YOUR ASSIGNMENT »
Pictures in the records are to be excluded from an otherwise exact copy.

(Modification records)
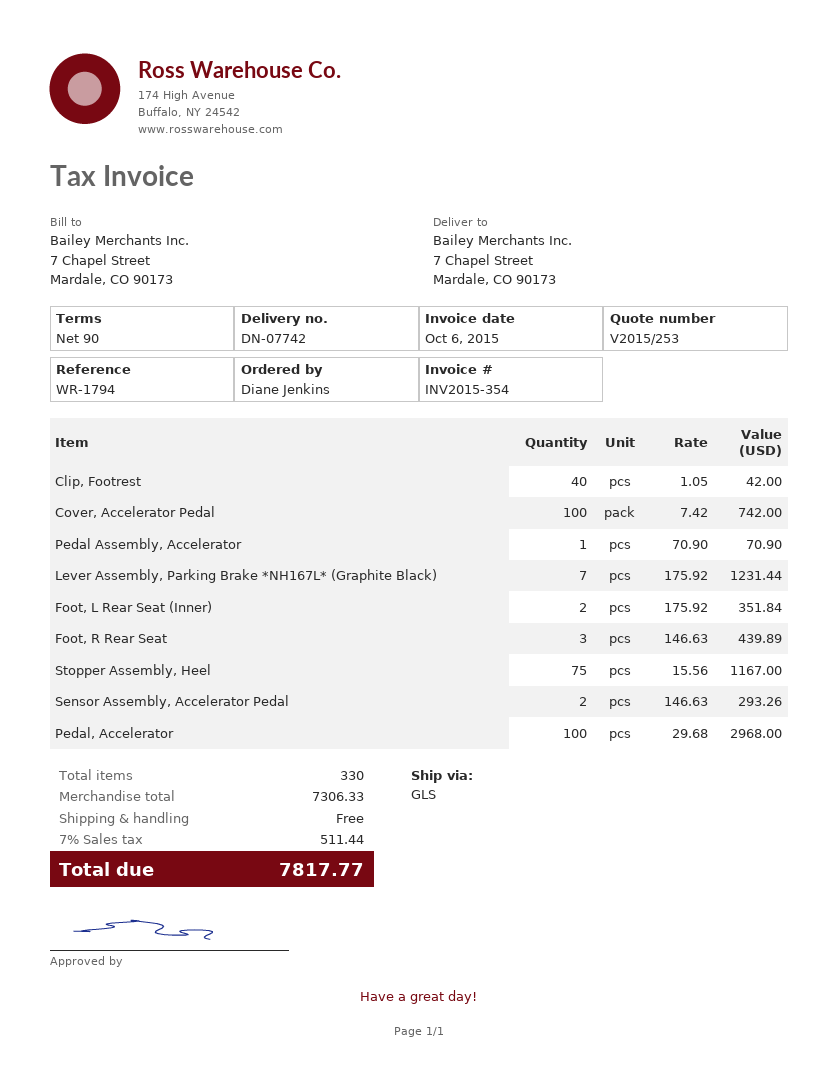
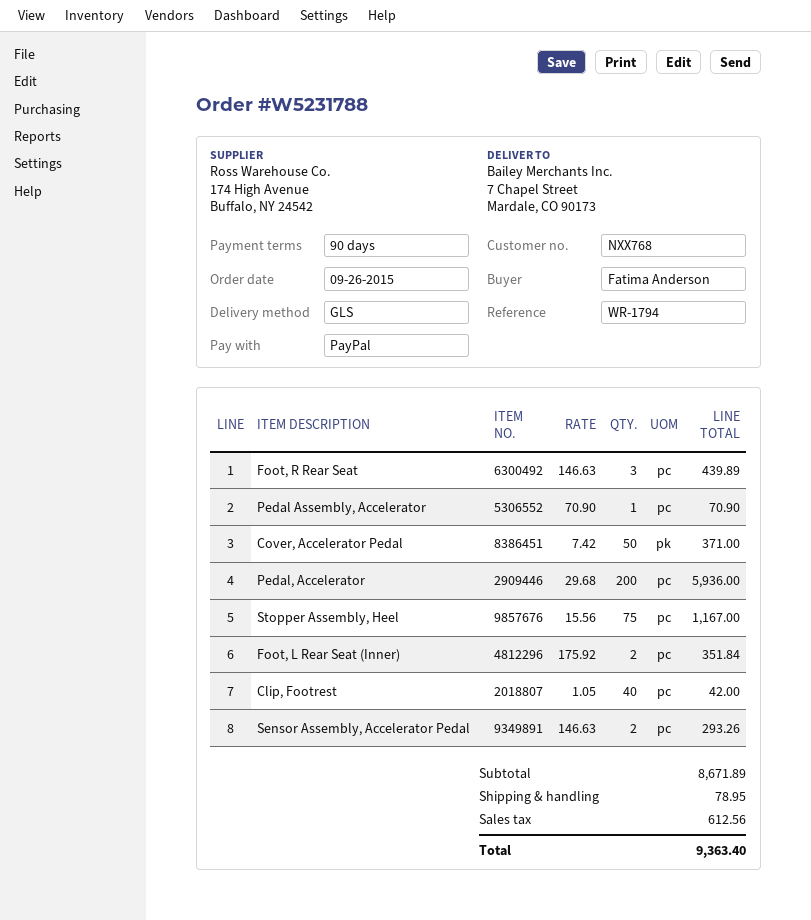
ordered by: Diane Jenkins -> Fatima Anderson
Cover, Accelerator Pedal: 100 x 7.42 = 742.00 -> 50 x 7.42 = 371.00
Lever Assembly, Parking Brake *NH167L* (Graphite Black): 7 x 175.92 = 1231.44 -> none
Pedal, Accelerator: 100 x 29.68 = 2968.00 -> 200 x 29.68 = 5936.00
subtotal: 7306.33 -> 8671.89
shipping: 0.00 -> 78.95
tax: 511.44 -> 612.56
total: 7817.77 -> 9363.40

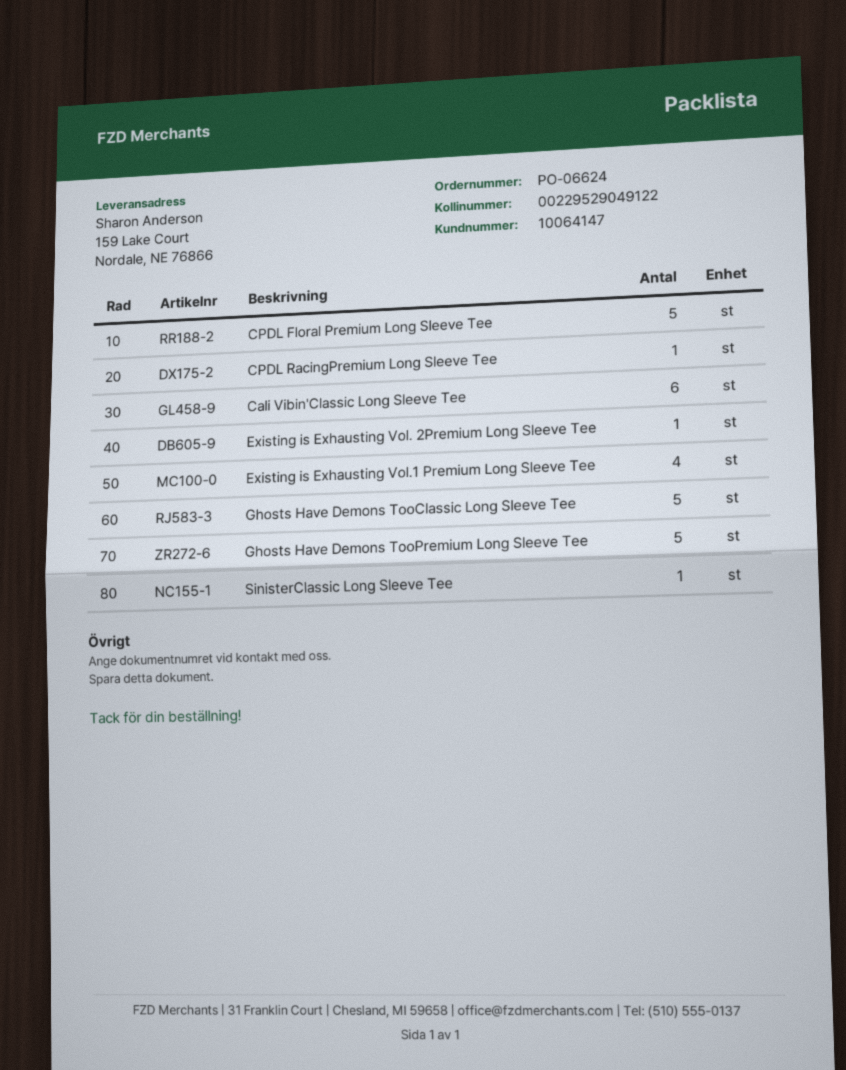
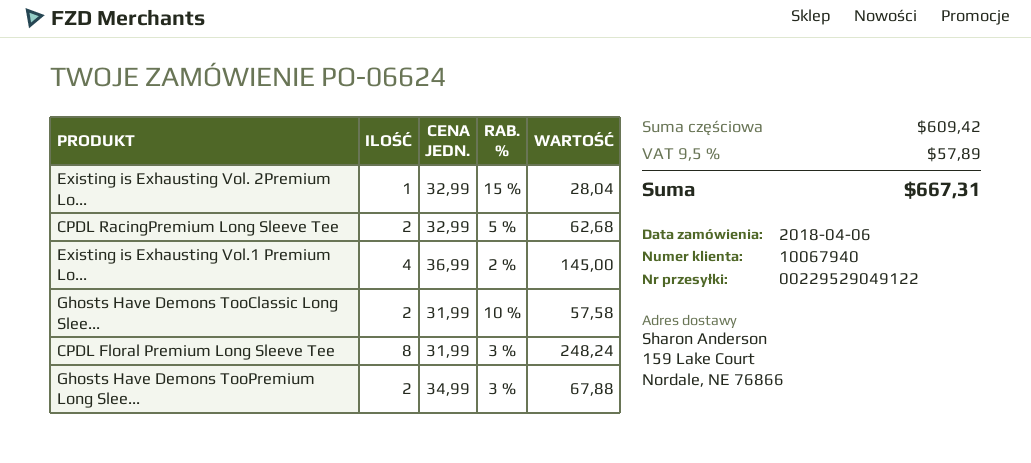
customer number: 10064147 -> 10067940
CPDL Floral Premium Long Sleeve Tee: 5 -> 8
CPDL RacingPremium Long Sleeve Tee: 1 -> 2
Cali Vibin'Classic Long Sleeve Tee: 6 -> none
Ghosts Have Demons TooClassic Long Sleeve Tee: 5 -> 2
Ghosts Have Demons TooPremium Long Sleeve Tee: 5 -> 2
SinisterClassic Long Sleeve Tee: 1 -> none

ANSWER SECTION »
ordered by: Diane Jenkins -> Fatima Anderson
Cover, Accelerator Pedal: 100 x 7.42 = 742.00 -> 50 x 7.42 = 371.00
Lever Assembly, Parking Brake *NH167L* (Graphite Black): 7 x 175.92 = 1231.44 -> none
Pedal, Accelerator: 100 x 29.68 = 2968.00 -> 200 x 29.68 = 5936.00
subtotal: 7306.33 -> 8671.89
shipping: 0.00 -> 78.95
tax: 511.44 -> 612.56
total: 7817.77 -> 9363.40

customer number: 10064147 -> 10067940
CPDL Floral Premium Long Sleeve Tee: 5 -> 8
CPDL RacingPremium Long Sleeve Tee: 1 -> 2
Cali Vibin'Classic Long Sleeve Tee: 6 -> none
Ghosts Have Demons TooClassic Long Sleeve Tee: 5 -> 2
Ghosts Have Demons TooPremium Long Sleeve Tee: 5 -> 2
SinisterClassic Long Sleeve Tee: 1 -> none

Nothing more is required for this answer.